• _Problem to work on_
The copy should hold exactly the lines below from the one that contains "Paris) Furet Francois" through the one that contains "total: 4530.56 -> 4485.06" and nothing else, so no pictures.

>>>

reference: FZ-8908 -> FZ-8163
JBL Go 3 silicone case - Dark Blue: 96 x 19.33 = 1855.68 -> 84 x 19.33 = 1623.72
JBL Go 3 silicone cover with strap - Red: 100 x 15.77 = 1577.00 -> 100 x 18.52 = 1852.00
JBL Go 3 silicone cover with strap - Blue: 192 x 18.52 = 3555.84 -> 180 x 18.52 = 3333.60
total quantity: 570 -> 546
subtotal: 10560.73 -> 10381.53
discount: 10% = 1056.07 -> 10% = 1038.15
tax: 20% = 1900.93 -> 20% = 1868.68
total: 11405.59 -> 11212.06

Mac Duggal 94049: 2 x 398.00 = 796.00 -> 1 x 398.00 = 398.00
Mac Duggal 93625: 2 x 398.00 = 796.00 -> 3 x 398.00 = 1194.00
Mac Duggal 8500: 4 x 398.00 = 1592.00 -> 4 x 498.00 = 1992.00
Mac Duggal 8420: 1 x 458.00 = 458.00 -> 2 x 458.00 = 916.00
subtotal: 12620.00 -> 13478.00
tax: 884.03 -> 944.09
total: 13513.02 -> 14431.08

<<<
>>>

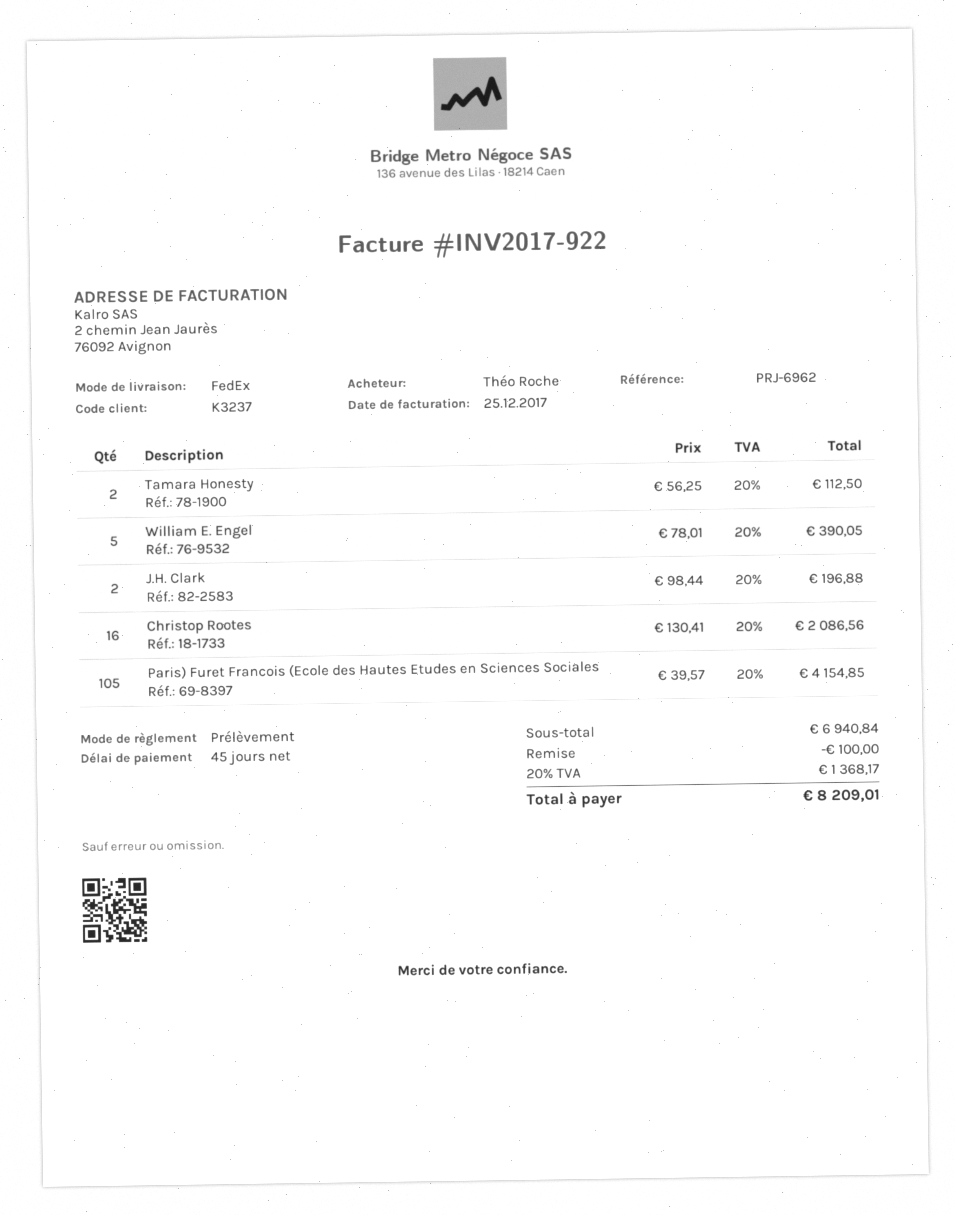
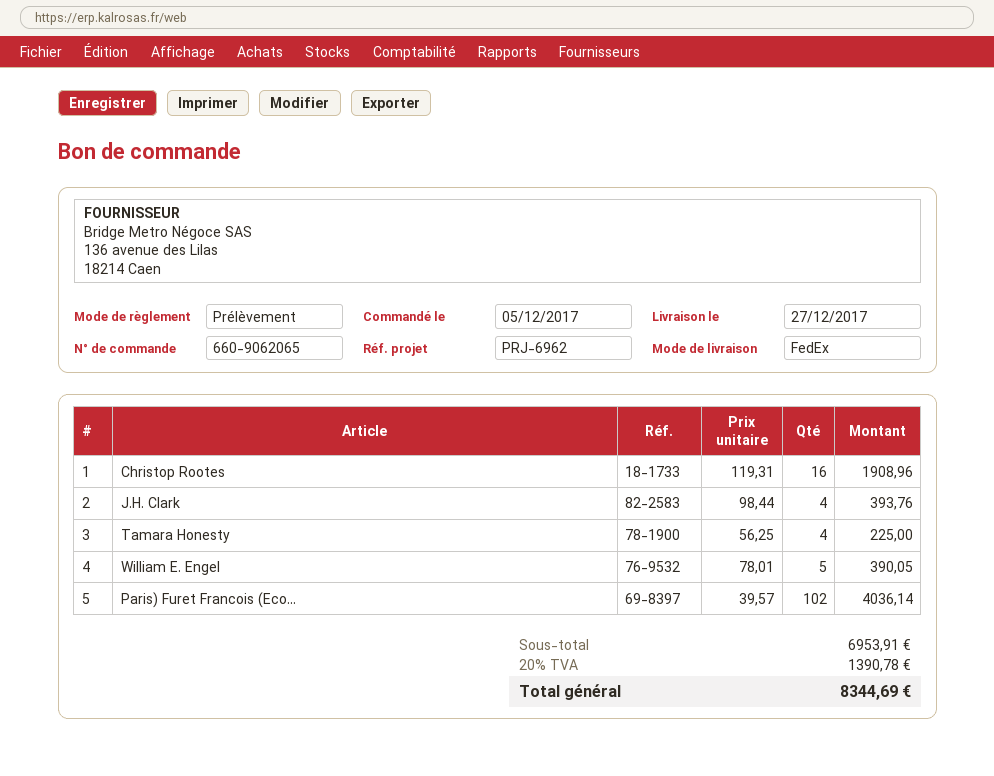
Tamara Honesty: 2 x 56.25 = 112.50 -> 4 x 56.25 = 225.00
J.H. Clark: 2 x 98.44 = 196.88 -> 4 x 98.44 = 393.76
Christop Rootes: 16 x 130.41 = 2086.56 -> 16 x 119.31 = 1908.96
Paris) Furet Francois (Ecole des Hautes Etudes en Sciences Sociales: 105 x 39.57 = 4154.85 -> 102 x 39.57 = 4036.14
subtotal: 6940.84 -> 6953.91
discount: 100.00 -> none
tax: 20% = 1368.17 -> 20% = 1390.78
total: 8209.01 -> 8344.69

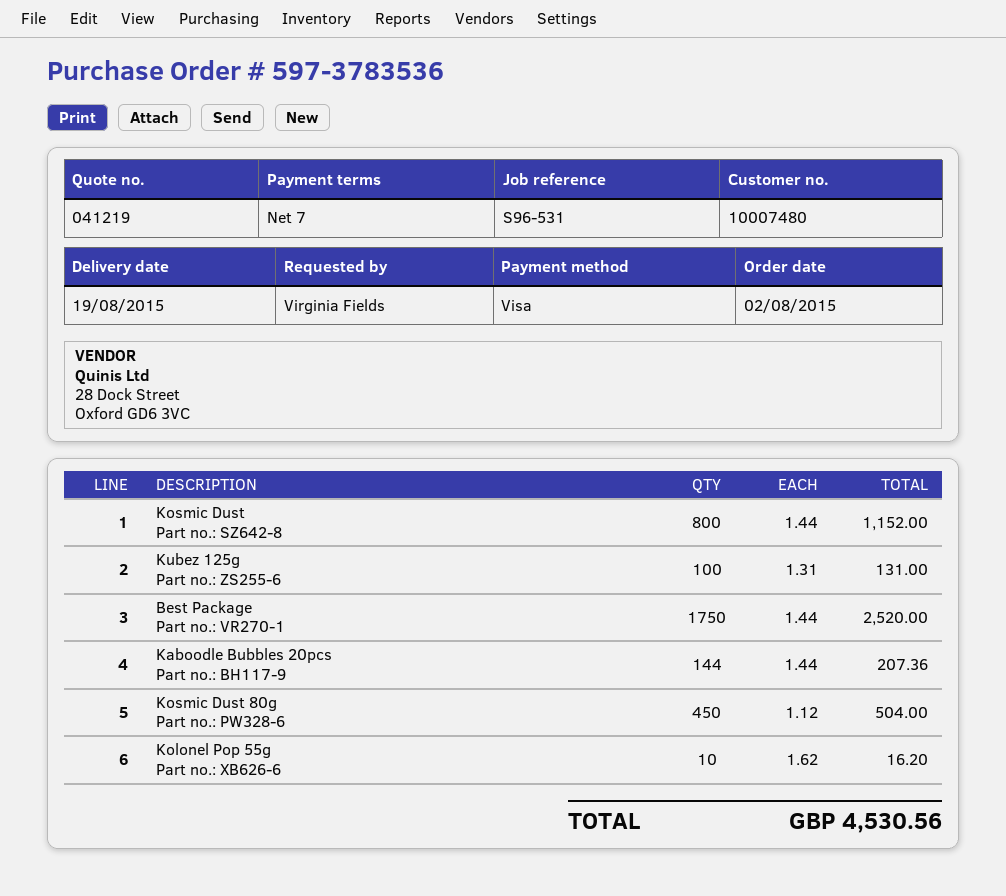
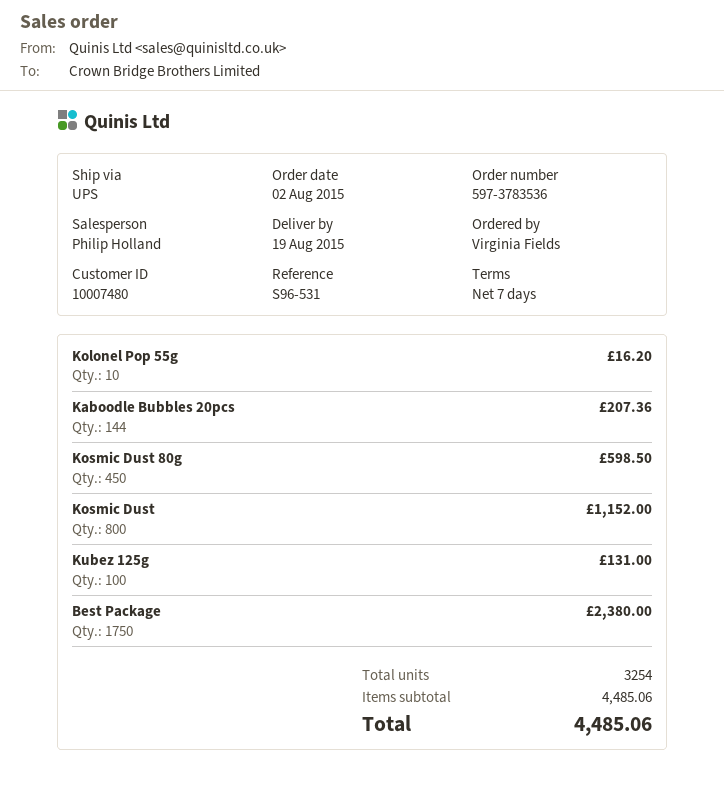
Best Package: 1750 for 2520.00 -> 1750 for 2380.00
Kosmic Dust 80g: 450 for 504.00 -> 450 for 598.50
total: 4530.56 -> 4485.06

<<<

• _Written answer_
Paris) Furet Francois (Ecole des Hautes Etudes en Sciences Sociales: 105 x 39.57 = 4154.85 -> 102 x 39.57 = 4036.14
subtotal: 6940.84 -> 6953.91
discount: 100.00 -> none
tax: 20% = 1368.17 -> 20% = 1390.78
total: 8209.01 -> 8344.69

Best Package: 1750 for 2520.00 -> 1750 for 2380.00
Kosmic Dust 80g: 450 for 504.00 -> 450 for 598.50
total: 4530.56 -> 4485.06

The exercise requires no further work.